RECORDS FOR THIS TASK:

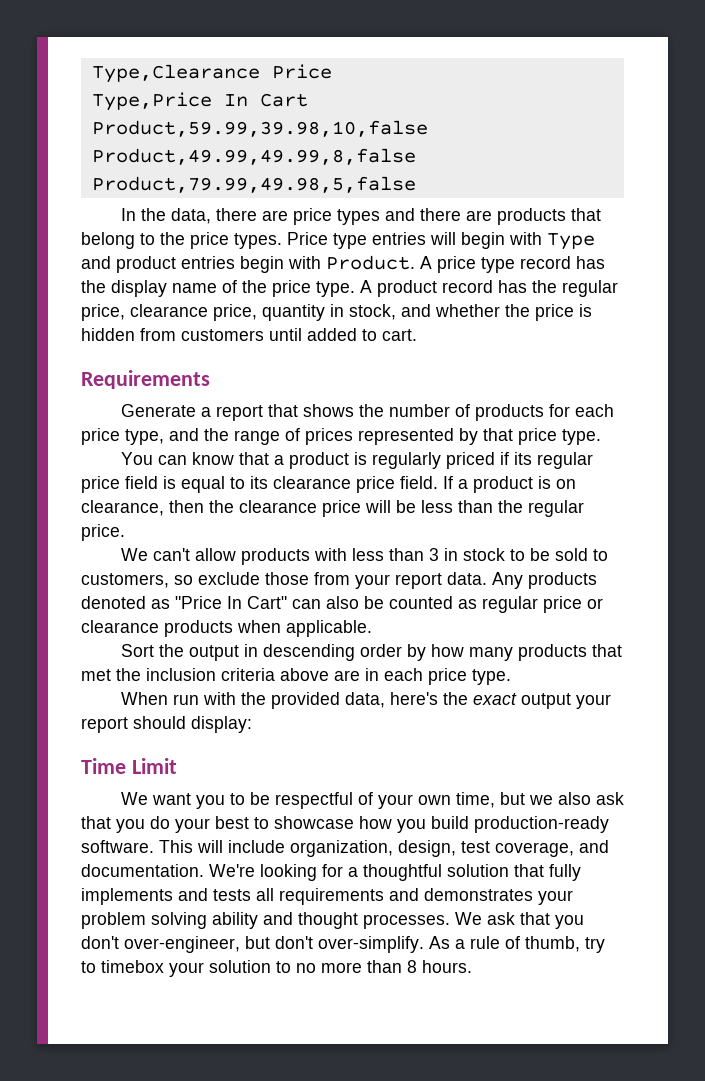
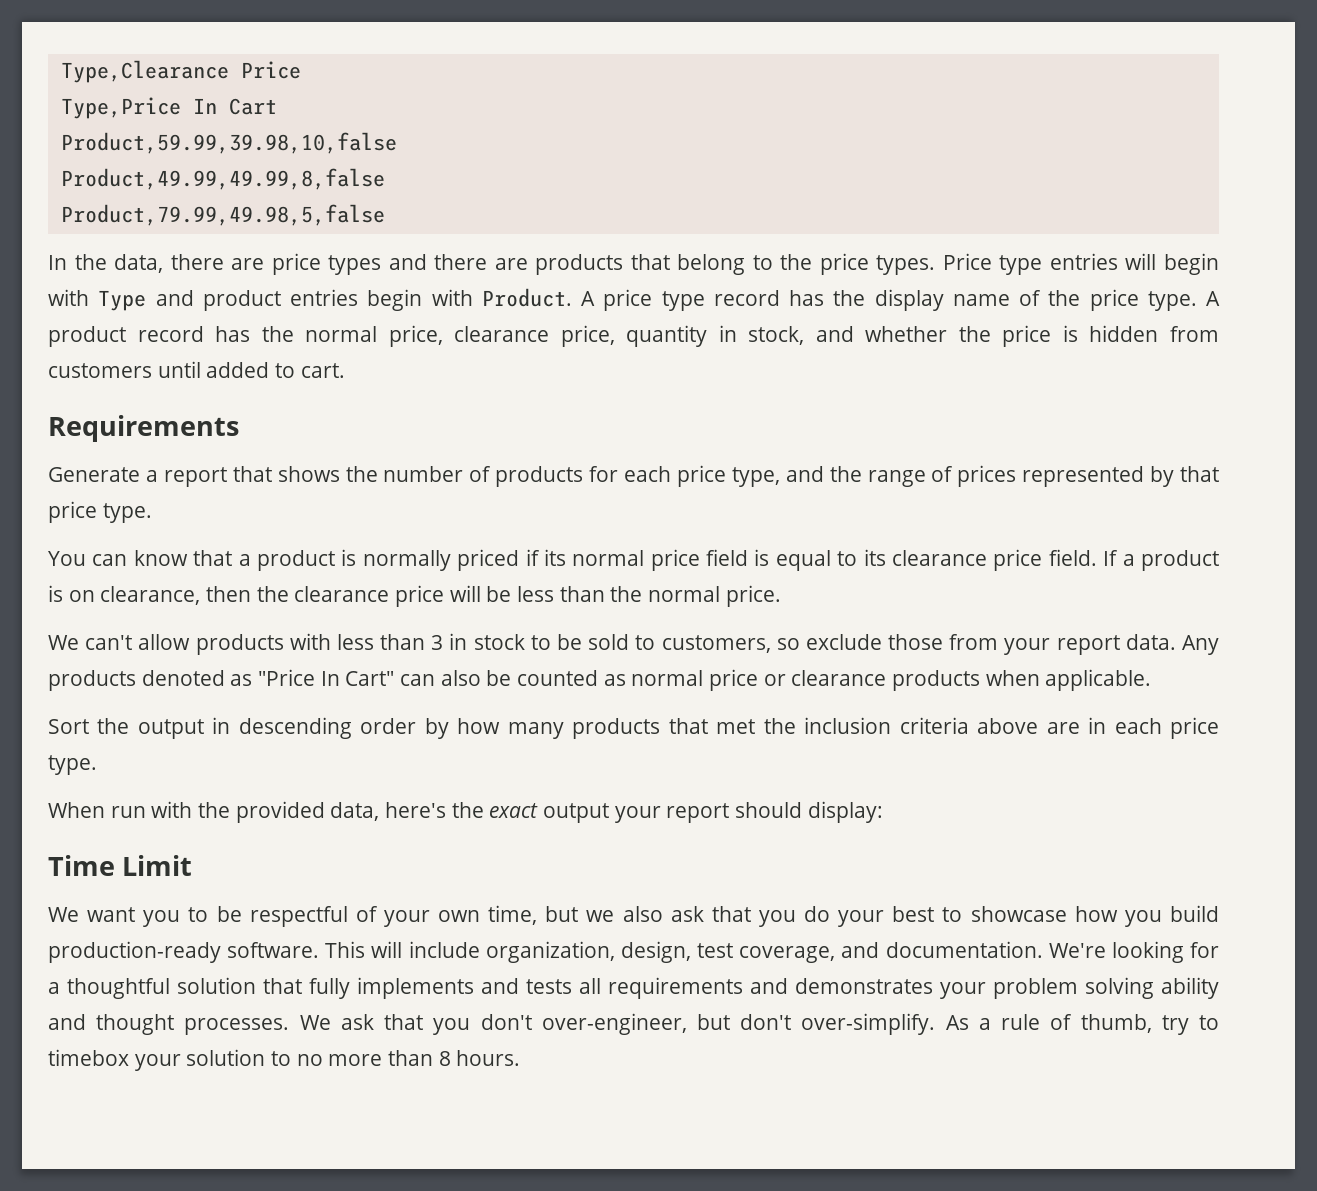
[562,280,618,297] regular -> [305,326,378,342] normal
[371,452,441,469] regularly -> [362,550,451,571] normally
[536,452,593,469] regular -> [572,550,645,566] normal
[528,500,584,517] regular -> [648,586,721,602] normal
[482,596,538,613] regular -> [631,670,704,686] normal

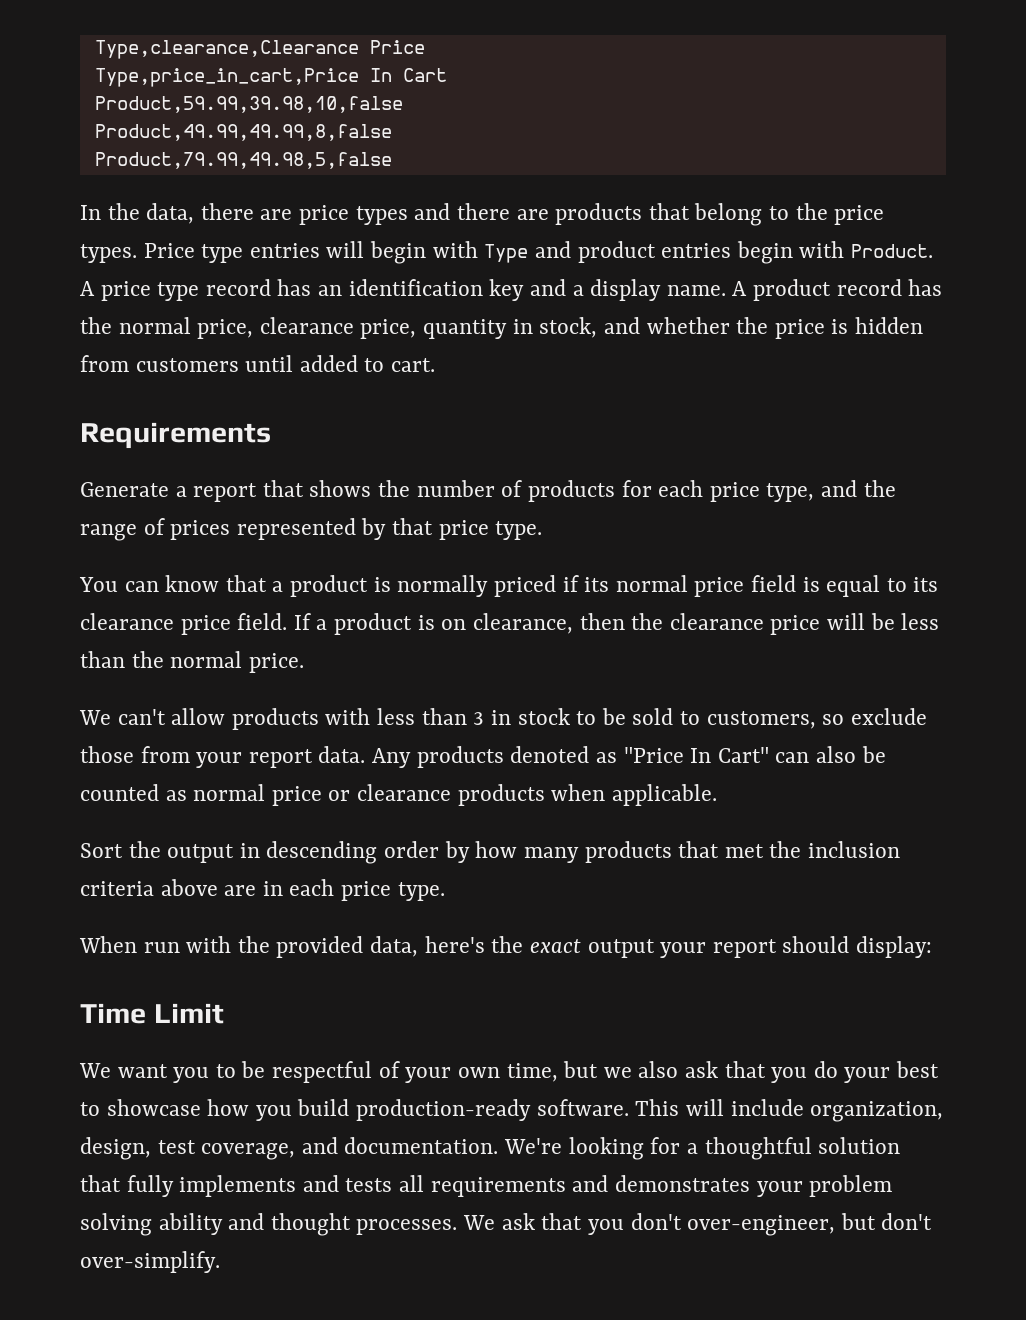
[60,60,229,83] Type,Clearance -> [94,40,359,59] Type,clearance,Clearance
[60,97,181,119] Type,Price -> [94,68,359,87] Type,price_in_cart,Price
[833,289,1197,311] the display name of the price type. -> [318,279,726,301] an identification key and a display name.
[945,1014,1220,1035] [48,1049,521,1071] As a rule of thumb, try to timebox your solution to no more than 8 hours. -> (220, 1262) none

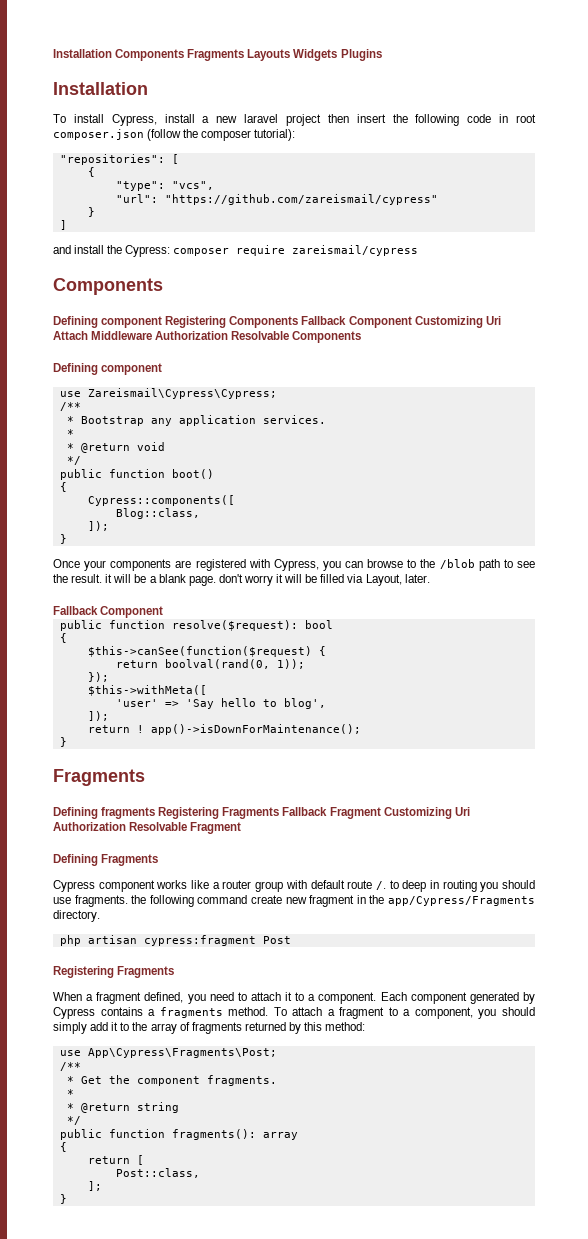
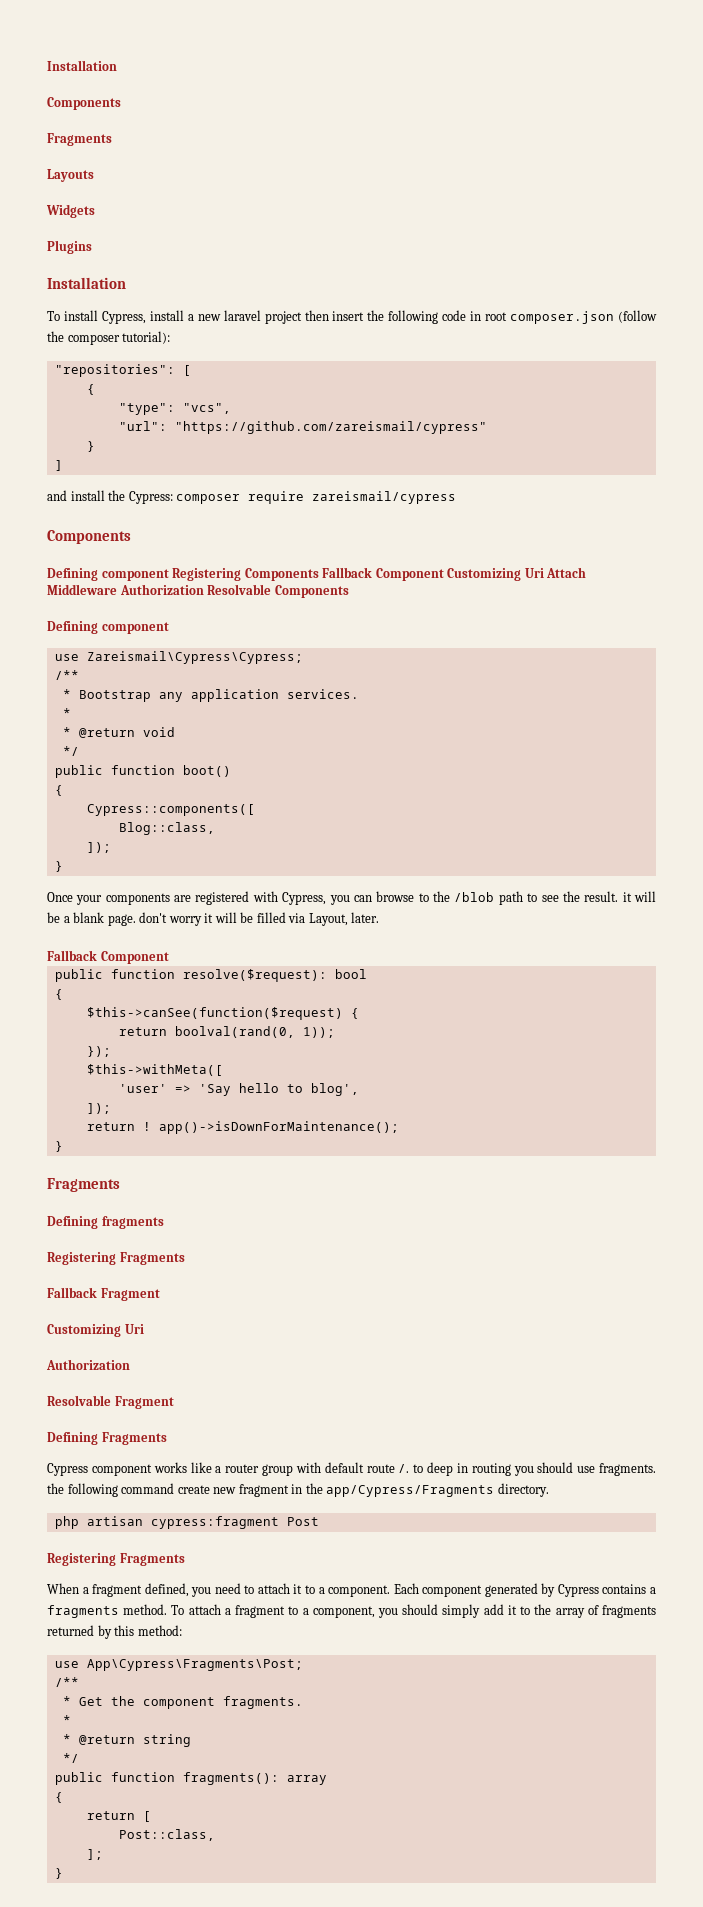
[53,49,245,61] Installation Components Fragments -> [47,60,117,71] [47,97,121,110] [47,133,112,146] Installation // Components // Fragments //
(291, 55) none -> (94, 175) //
(338, 55) none -> (95, 211) //
[158,807,280,819] Registering Fragments -> [47,1252,185,1265] // Registering Fragments //
[383,807,470,819] [53,822,126,831] Customizing Uri Authorization -> [47,1324,144,1337] [46,1359,130,1370] // Customizing Uri // Authorization //

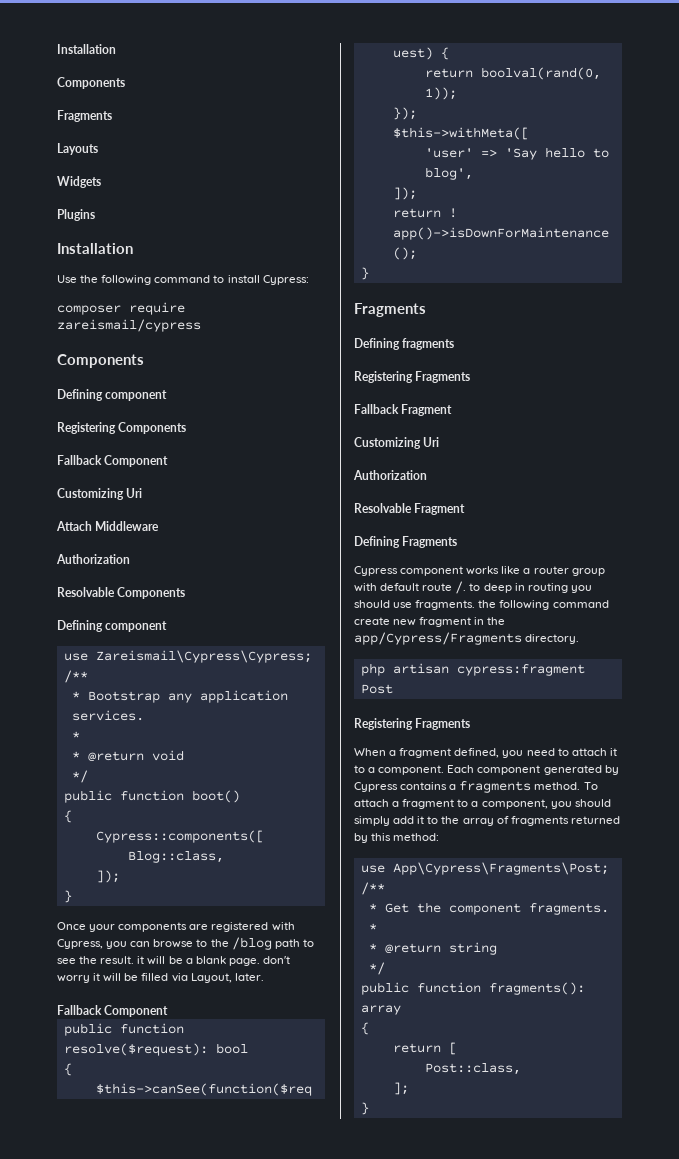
[47,310,657,324] [47,331,171,345] [54,364,191,377] [86,384,95,395] [118,403,231,415] [118,421,487,434] [86,441,95,452] [54,460,63,471] [47,490,173,504] To install Cypress, install a new laravel project then insert the following code in root composer.json (follow the composer tutorial): // "repositories": [ // { // "type": "vcs", // "url": "https://github.com/zareismail/cypress" // } // ] // and install the Cypress: -> [57,275,309,285] Use the following command to install Cypress: //
(169, 575) none -> (168, 395) //
[322,567,544,581] Fallback Component Customizing Uri -> [57,455,169,467] [57,488,143,500] // Fallback Component // Customizing Uri //
[119,584,204,595] Authorization -> [56,554,130,564] // Authorization //
[454,892,495,902] /blob -> [231,937,272,950] /blog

AIM OF THE EXERCISE: Your answer should be the lines above from the one containing "[53,49,245,61] Installation Components" through the one containing "[383,807,470,819] [53,822,126,831] Customizing", copied exactly and with both ends kept.

EXERCISE RESULT:
[53,49,245,61] Installation Components Fragments -> [47,60,117,71] [47,97,121,110] [47,133,112,146] Installation // Components // Fragments //
(291, 55) none -> (94, 175) //
(338, 55) none -> (95, 211) //
[158,807,280,819] Registering Fragments -> [47,1252,185,1265] // Registering Fragments //
[383,807,470,819] [53,822,126,831] Customizing Uri Authorization -> [47,1324,144,1337] [46,1359,130,1370] // Customizing Uri // Authorization //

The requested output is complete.